Bezüglich erfasster Todfunde von Fledermäusen und Vögeln tauschen sich die Vogelschutzwarten der Länder untereinander aus. Die zentrale Erfassung von Vogel- und Fledermausschlagopfern durch Windkraftanlagen erfolgt in der Zentralen Fundkartei der Staatlichen Vogelschutzwarte im Landesumweltamt Brandenburg.

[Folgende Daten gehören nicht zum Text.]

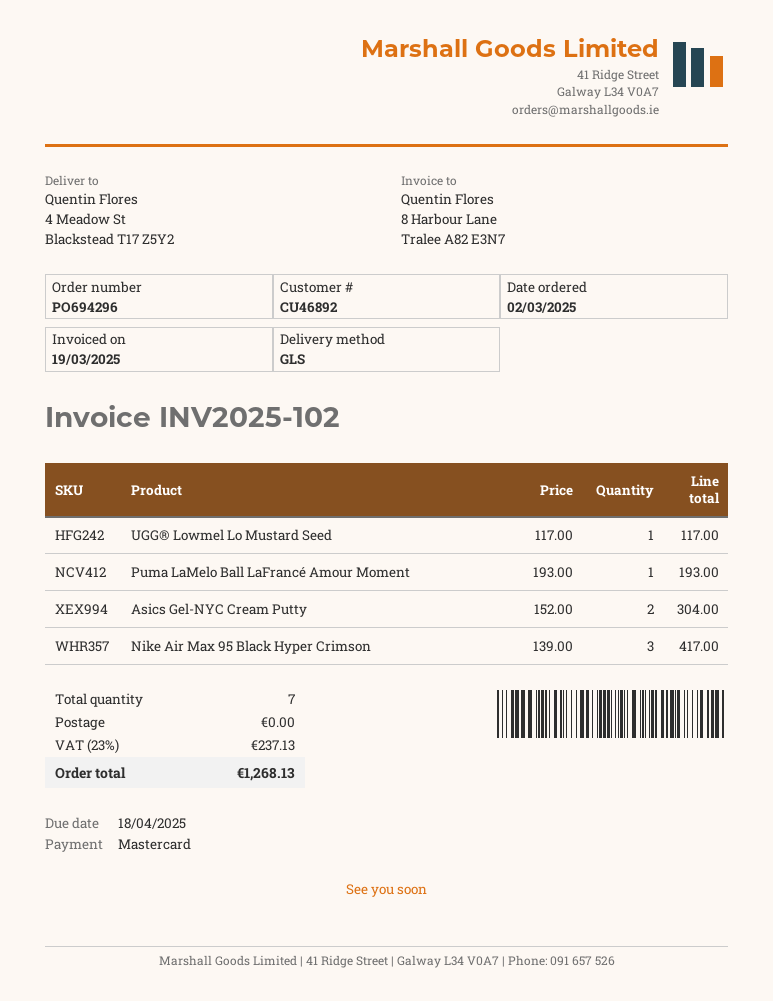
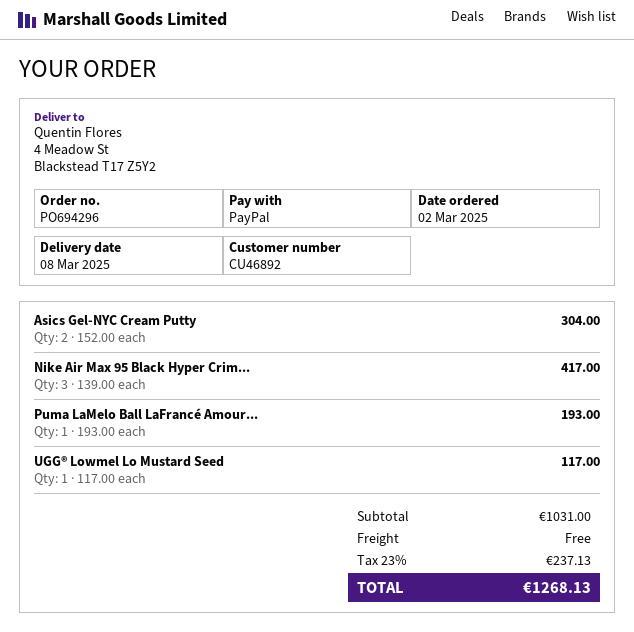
payment method: Mastercard -> PayPal

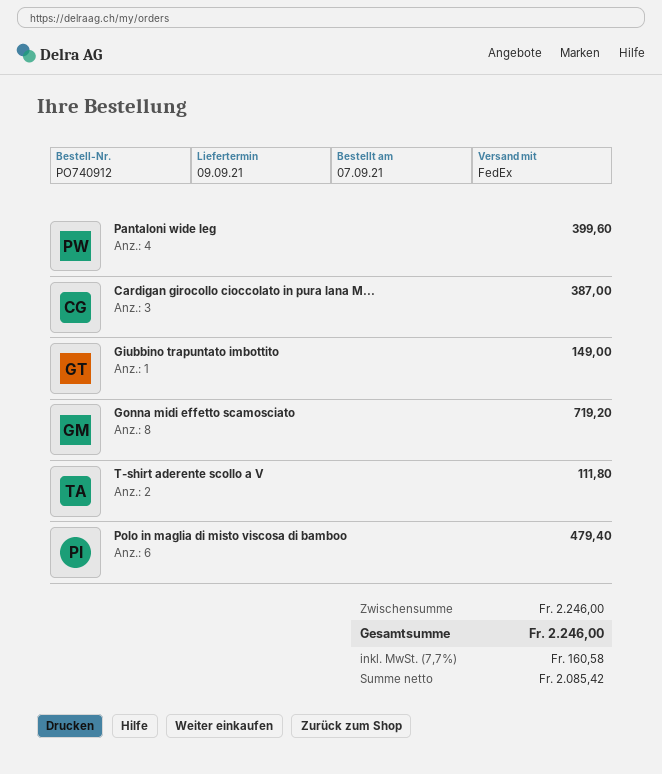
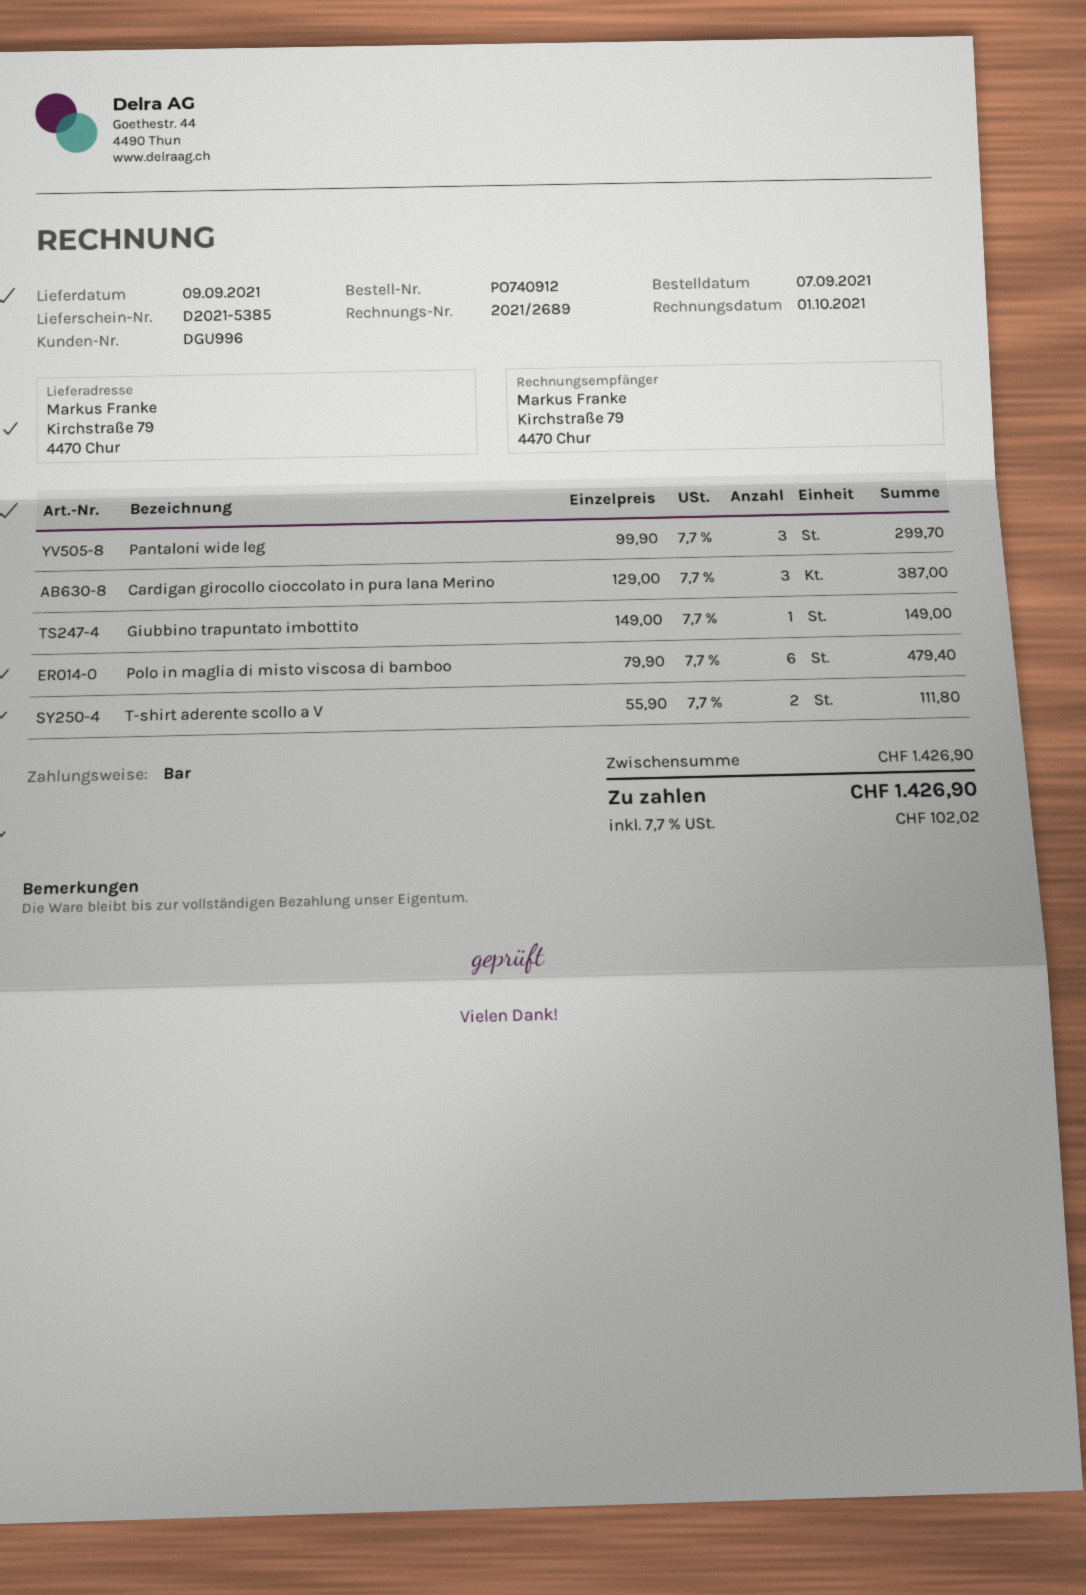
Pantaloni wide leg: 4 for 399.60 -> 3 for 299.70
Gonna midi effetto scamosciato: 8 for 719.20 -> none
subtotal: 2246.00 -> 1426.90
tax: 7.7% = 160.58 -> 7.7% = 102.02
total: 2246.00 -> 1426.90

Im Erfassungszeitraum von 1989 bis November 2004 sind dort bundesweit 278 Todfunde von Vögeln an Windkraftanlagen registriert worden. Bisher sind 285 Fledermaustodfunde als Schlagopfer (seit 1998) erfasst (jeweils Stand 16.11.04). Folgende Fledermausarten sind am meisten betroffen: Großer Abendsegler (132), Rauhautfledermaus (51), Zwergfledermaus (30), unspezifizierte Pipistrellus-Arten (20), Zweifarbfledermaus (10) und Kleiner Abendsegler (14). Bei den Vögeln sind dies mit 10 oder mehr Individuen die Arten Rotmilan (44), Mäusebussard (27), Seeadler (14), Silbermöwe (12) und Turmfalke (10) (Stand 16. November 2004).

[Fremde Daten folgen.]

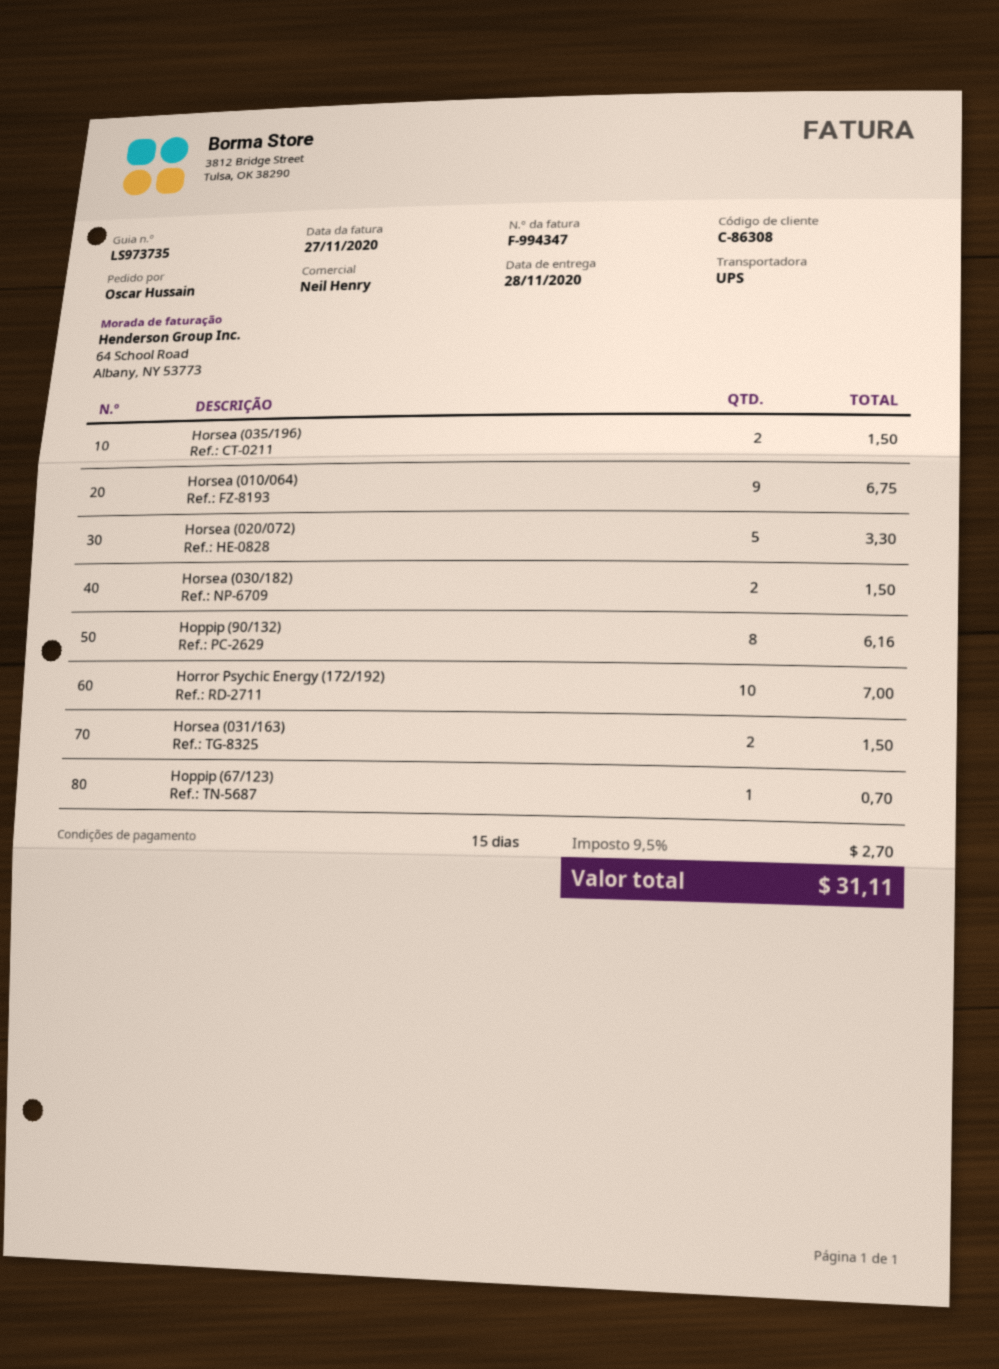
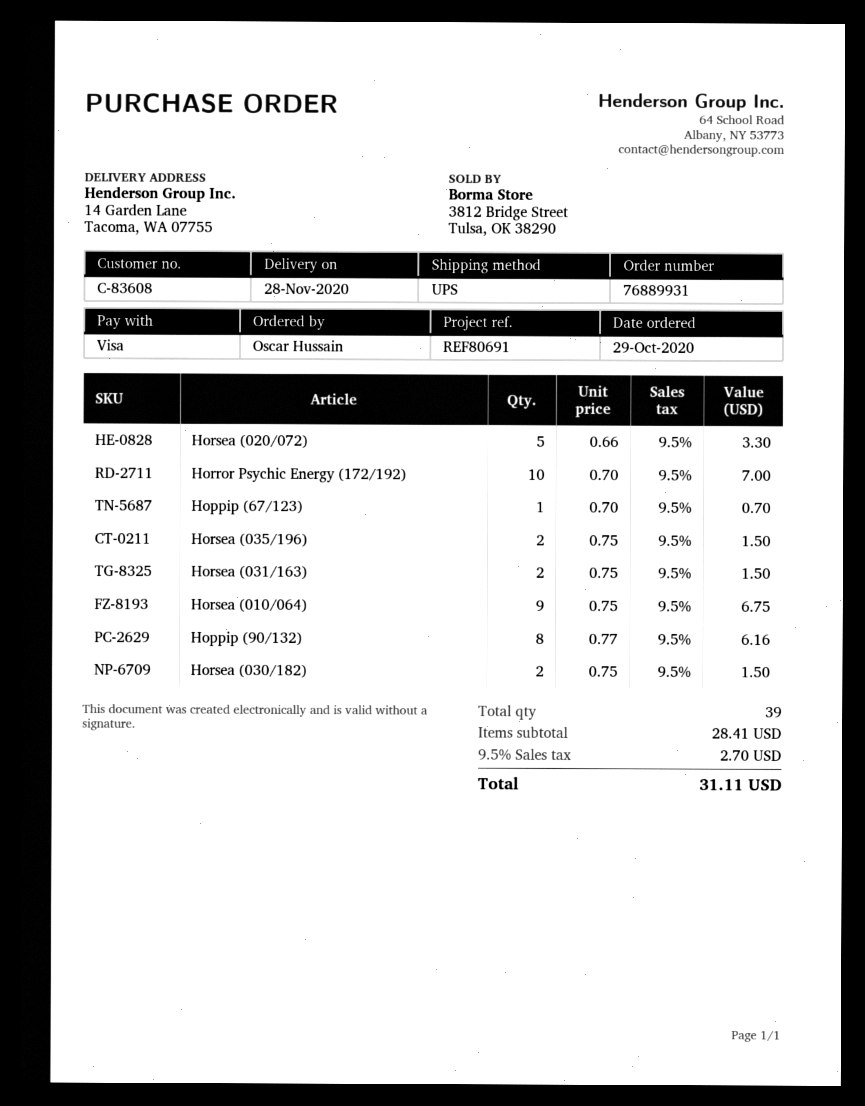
customer number: C-86308 -> C-83608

Seit Beginn der Erfassung im Jahre 1989 wurden bis November 2004 also insgesamt 44 Rotmilane als Opfer von Windkraftanlagen gefunden. Der Bestand des Roten Milan in Deutschland wird für das Jahr 2000/2001 zwischen 10.669 und 13.018 Brutpaaren geschätzt (Flächendeckend liegen keine aktuelleren Zahlen vor, von bedeutenden Bestandsveränderungen ist nicht auszugehen.) Das sind kumuliert rund 0,2 Prozent des aktuellen Bestandes beziehungsweise 0,04 Prozent bezogen auf die Todfunde des Jahres 2004. Von einer Gefahr für den Bestand des Rotmilans durch Windkraftanlagen kann also in keinem Fall die Rede sein.